[[ Data provided, beginning ]]

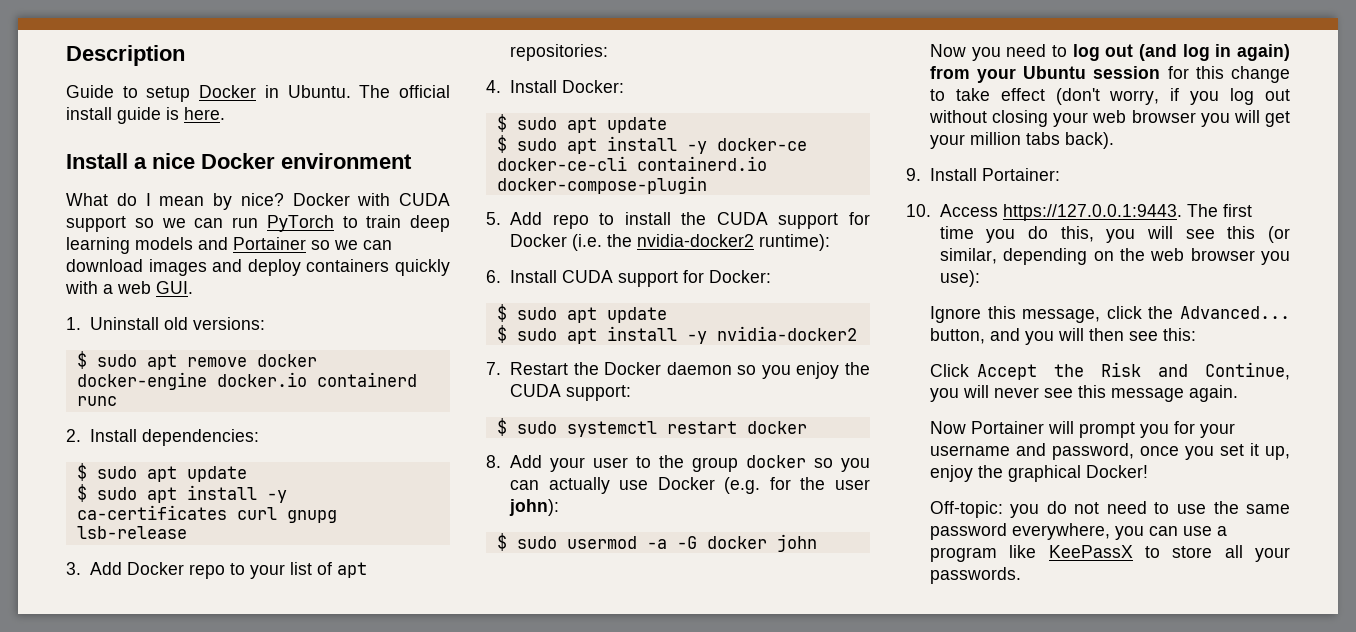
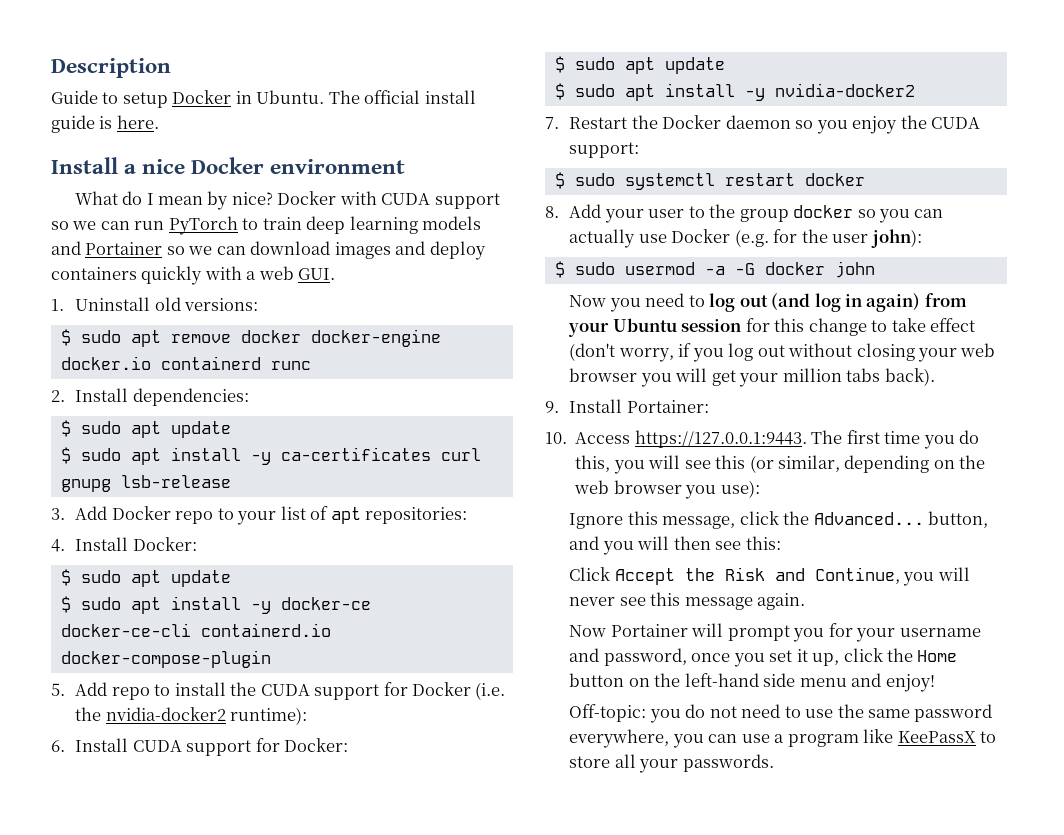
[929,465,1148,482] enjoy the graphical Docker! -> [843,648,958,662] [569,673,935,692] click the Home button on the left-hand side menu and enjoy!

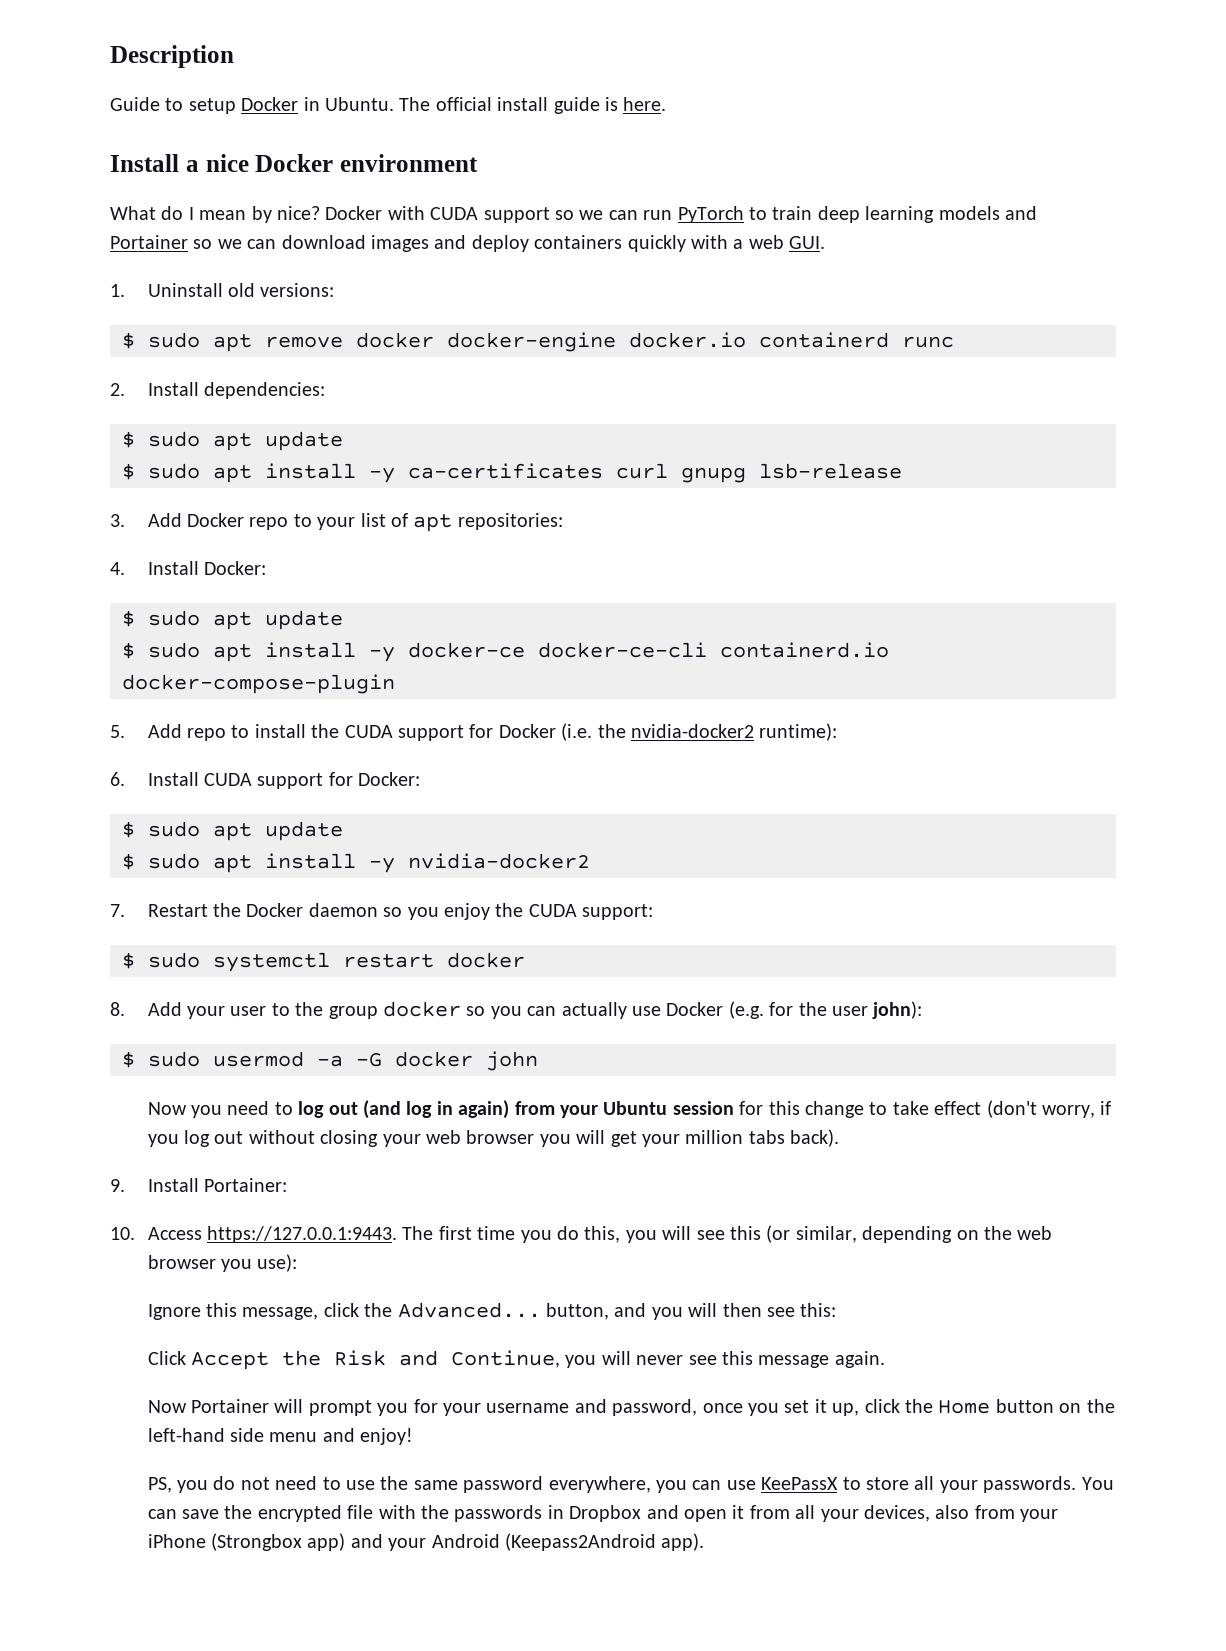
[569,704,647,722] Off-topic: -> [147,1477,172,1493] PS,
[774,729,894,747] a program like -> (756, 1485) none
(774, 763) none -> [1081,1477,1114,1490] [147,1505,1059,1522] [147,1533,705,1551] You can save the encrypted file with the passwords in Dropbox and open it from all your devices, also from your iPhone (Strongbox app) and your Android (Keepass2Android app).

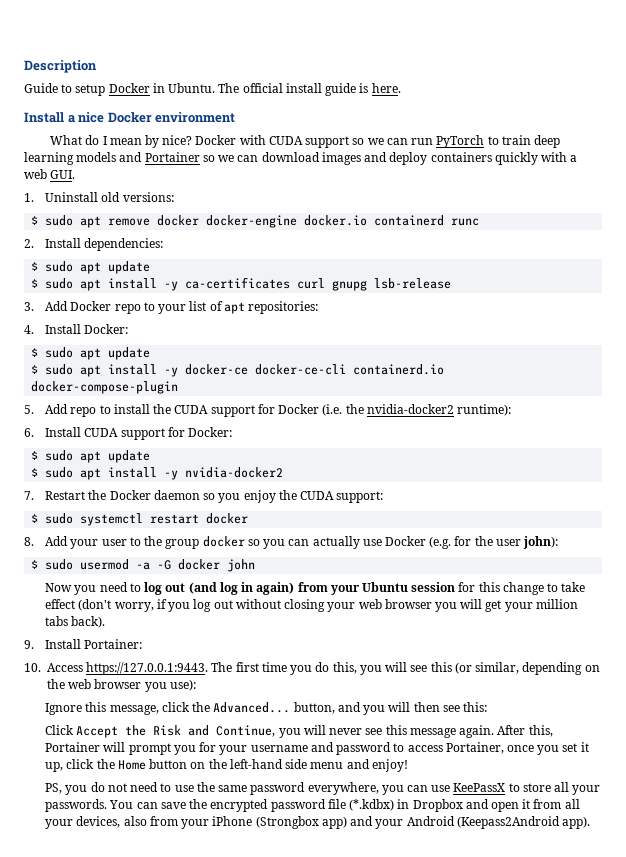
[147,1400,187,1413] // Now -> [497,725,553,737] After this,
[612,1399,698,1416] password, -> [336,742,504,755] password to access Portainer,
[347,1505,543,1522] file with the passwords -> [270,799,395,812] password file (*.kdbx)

[[ Data provided, end ]]
[[ Data provided, beginning ]]

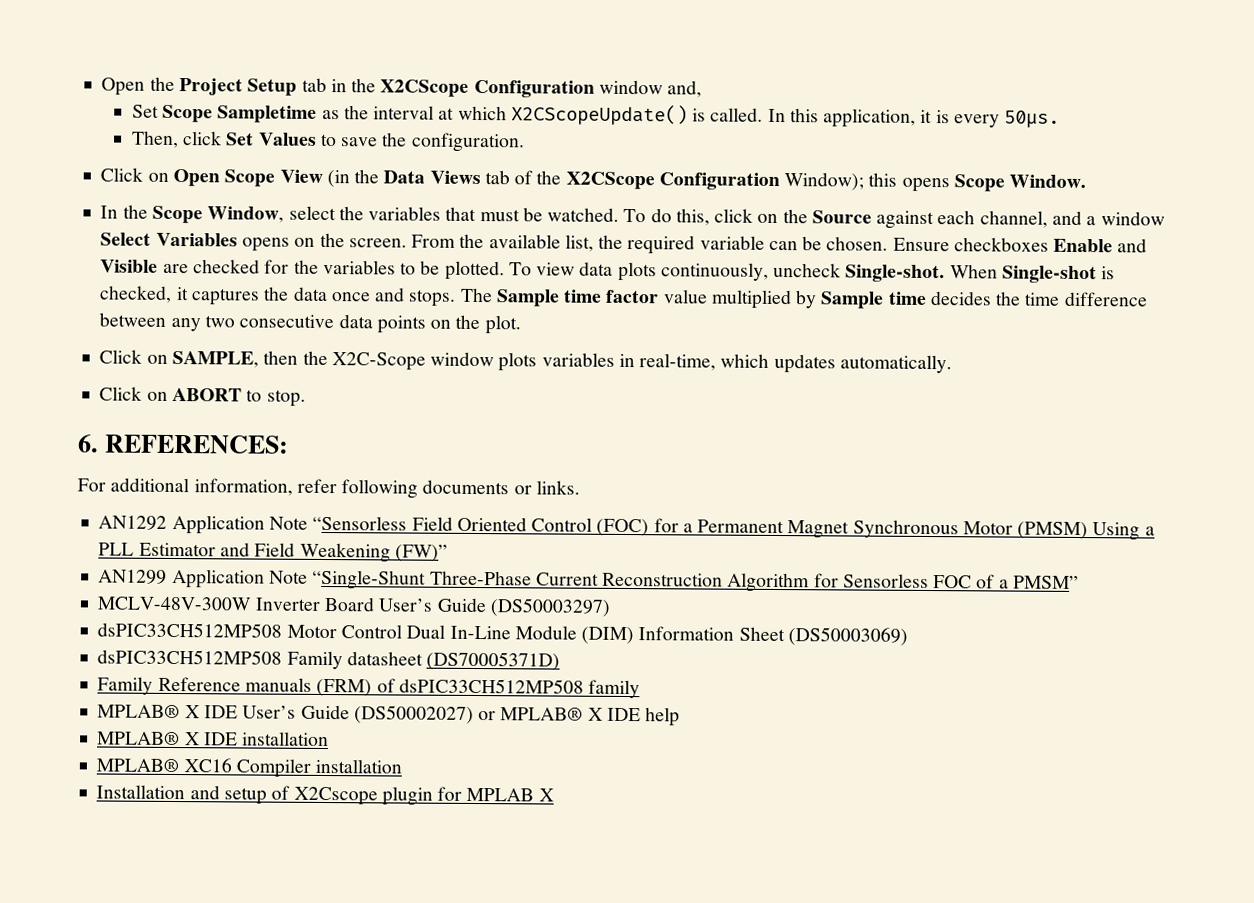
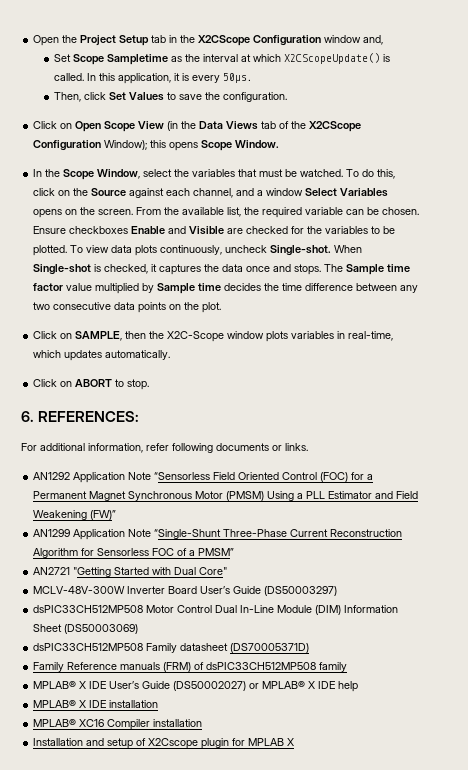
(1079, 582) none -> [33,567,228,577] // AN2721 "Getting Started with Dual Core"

[[ Data provided, end ]]

Above are the records. Copy only the lines from the one with "(774, 763) none" through the one with "[612,1399,698,1416] password, ->", exactly, with no pictures.

(774, 763) none -> [1081,1477,1114,1490] [147,1505,1059,1522] [147,1533,705,1551] You can save the encrypted file with the passwords in Dropbox and open it from all your devices, also from your iPhone (Strongbox app) and your Android (Keepass2Android app).

[147,1400,187,1413] // Now -> [497,725,553,737] After this,
[612,1399,698,1416] password, -> [336,742,504,755] password to access Portainer,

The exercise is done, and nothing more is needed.